* WORK REQUIRED:
After locating the line that contains "width:300px; height:300px; border-radius:50%;" in the records below, write out exactly that line and each line after it through the one that contains "position:absolute; left:305px; font-size:21px;", and nothing else.

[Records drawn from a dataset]
▼
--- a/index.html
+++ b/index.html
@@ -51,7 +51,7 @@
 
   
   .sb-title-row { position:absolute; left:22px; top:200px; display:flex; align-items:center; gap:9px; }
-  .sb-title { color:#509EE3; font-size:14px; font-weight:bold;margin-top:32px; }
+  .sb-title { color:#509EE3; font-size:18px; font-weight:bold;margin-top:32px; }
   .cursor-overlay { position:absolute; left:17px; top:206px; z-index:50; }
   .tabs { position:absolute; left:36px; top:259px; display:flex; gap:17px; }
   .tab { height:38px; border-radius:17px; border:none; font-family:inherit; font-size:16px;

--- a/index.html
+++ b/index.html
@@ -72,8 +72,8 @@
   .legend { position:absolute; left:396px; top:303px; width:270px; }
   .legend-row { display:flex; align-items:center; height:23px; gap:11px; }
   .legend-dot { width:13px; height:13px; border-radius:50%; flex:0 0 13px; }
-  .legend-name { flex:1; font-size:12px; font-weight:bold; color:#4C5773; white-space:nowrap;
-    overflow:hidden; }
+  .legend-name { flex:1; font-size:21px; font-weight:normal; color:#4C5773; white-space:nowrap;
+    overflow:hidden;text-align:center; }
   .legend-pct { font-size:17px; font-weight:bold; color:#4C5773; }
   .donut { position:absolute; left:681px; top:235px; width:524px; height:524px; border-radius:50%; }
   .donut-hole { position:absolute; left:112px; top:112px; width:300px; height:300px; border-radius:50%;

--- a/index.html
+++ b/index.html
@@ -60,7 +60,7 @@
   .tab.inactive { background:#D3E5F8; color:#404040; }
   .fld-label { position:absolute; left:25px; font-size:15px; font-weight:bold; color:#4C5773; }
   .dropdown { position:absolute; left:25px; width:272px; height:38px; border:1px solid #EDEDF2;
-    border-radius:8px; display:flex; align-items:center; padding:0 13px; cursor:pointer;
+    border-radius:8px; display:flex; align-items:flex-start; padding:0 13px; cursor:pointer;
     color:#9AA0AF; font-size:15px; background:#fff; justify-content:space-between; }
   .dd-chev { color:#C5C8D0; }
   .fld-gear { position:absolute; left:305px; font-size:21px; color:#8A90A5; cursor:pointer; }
▲
▼
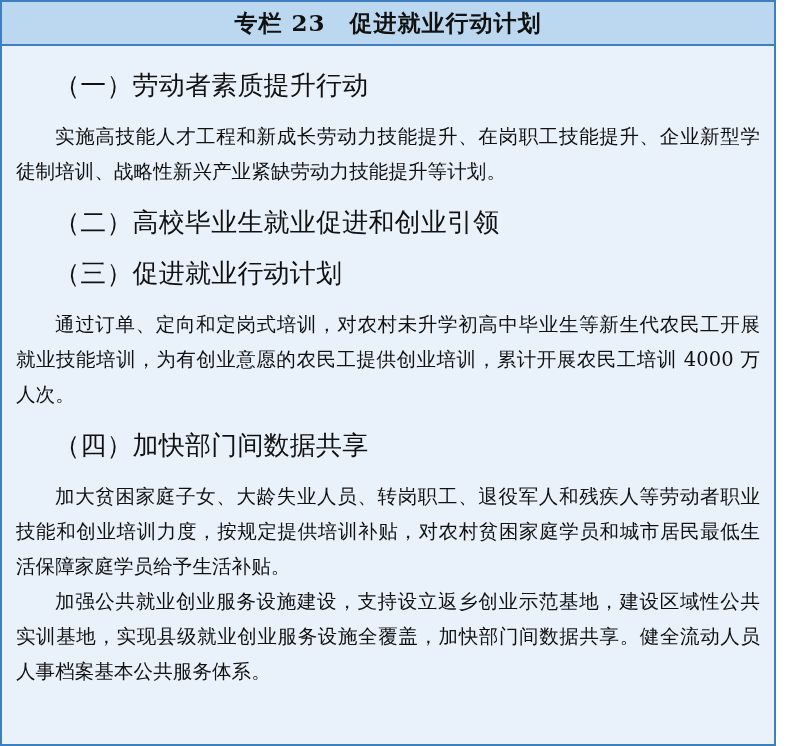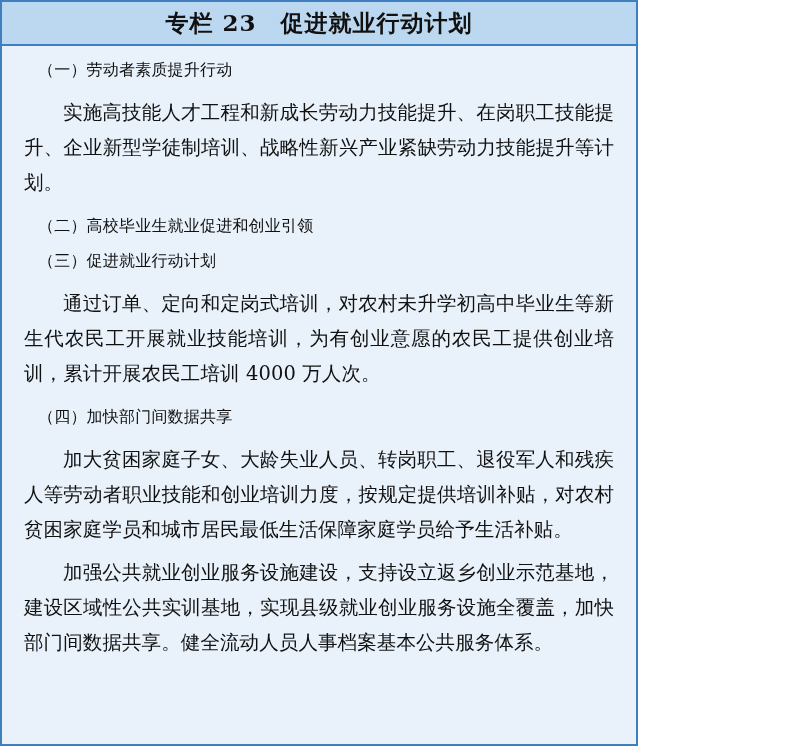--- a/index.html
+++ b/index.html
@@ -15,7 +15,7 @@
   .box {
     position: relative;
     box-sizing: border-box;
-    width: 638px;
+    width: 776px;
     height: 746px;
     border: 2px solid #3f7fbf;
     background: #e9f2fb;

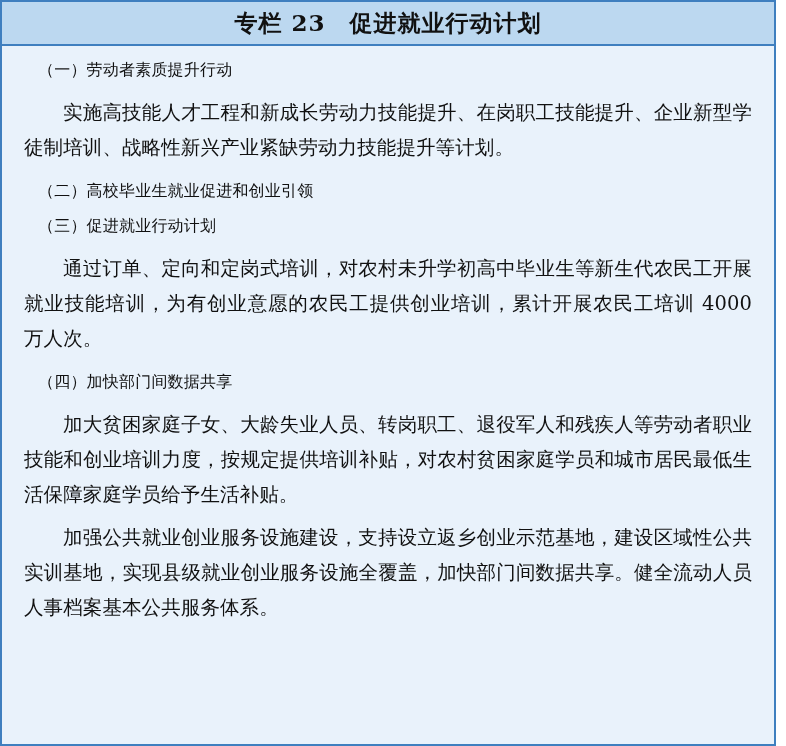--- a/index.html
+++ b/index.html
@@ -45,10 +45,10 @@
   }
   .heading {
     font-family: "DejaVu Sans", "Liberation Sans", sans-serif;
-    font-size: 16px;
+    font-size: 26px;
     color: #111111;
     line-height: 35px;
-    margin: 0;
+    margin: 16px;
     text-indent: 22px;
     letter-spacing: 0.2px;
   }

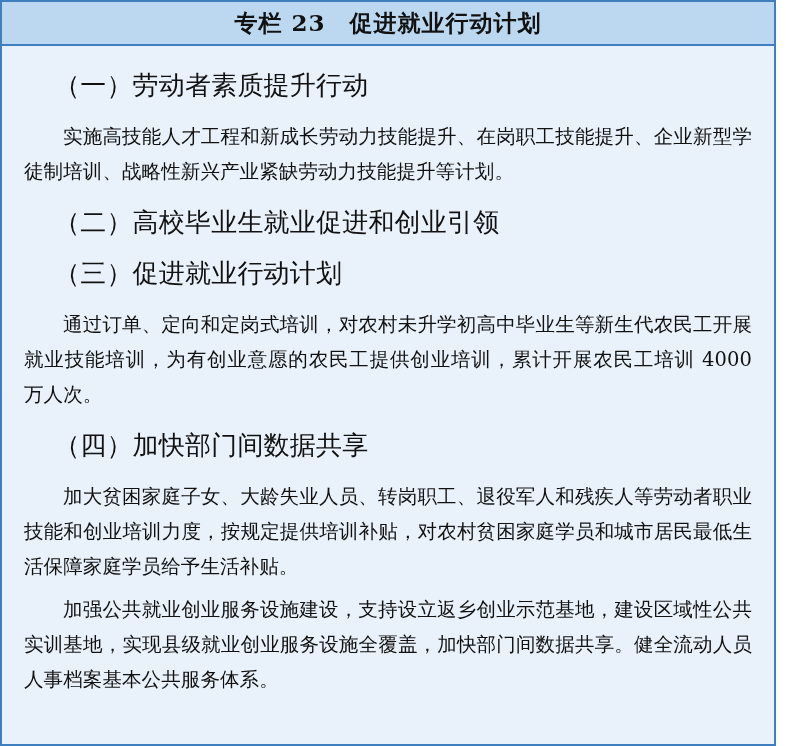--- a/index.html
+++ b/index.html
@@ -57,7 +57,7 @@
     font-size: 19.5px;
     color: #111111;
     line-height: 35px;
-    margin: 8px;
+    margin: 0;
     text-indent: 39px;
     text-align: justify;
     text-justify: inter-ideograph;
▲
* ANSWER:
   .donut-hole { position:absolute; left:112px; top:112px; width:300px; height:300px; border-radius:50%;

--- a/index.html
+++ b/index.html
@@ -60,7 +60,7 @@
   .tab.inactive { background:#D3E5F8; color:#404040; }
   .fld-label { position:absolute; left:25px; font-size:15px; font-weight:bold; color:#4C5773; }
   .dropdown { position:absolute; left:25px; width:272px; height:38px; border:1px solid #EDEDF2;
-    border-radius:8px; display:flex; align-items:center; padding:0 13px; cursor:pointer;
+    border-radius:8px; display:flex; align-items:flex-start; padding:0 13px; cursor:pointer;
     color:#9AA0AF; font-size:15px; background:#fff; justify-content:space-between; }
   .dd-chev { color:#C5C8D0; }
   .fld-gear { position:absolute; left:305px; font-size:21px; color:#8A90A5; cursor:pointer; }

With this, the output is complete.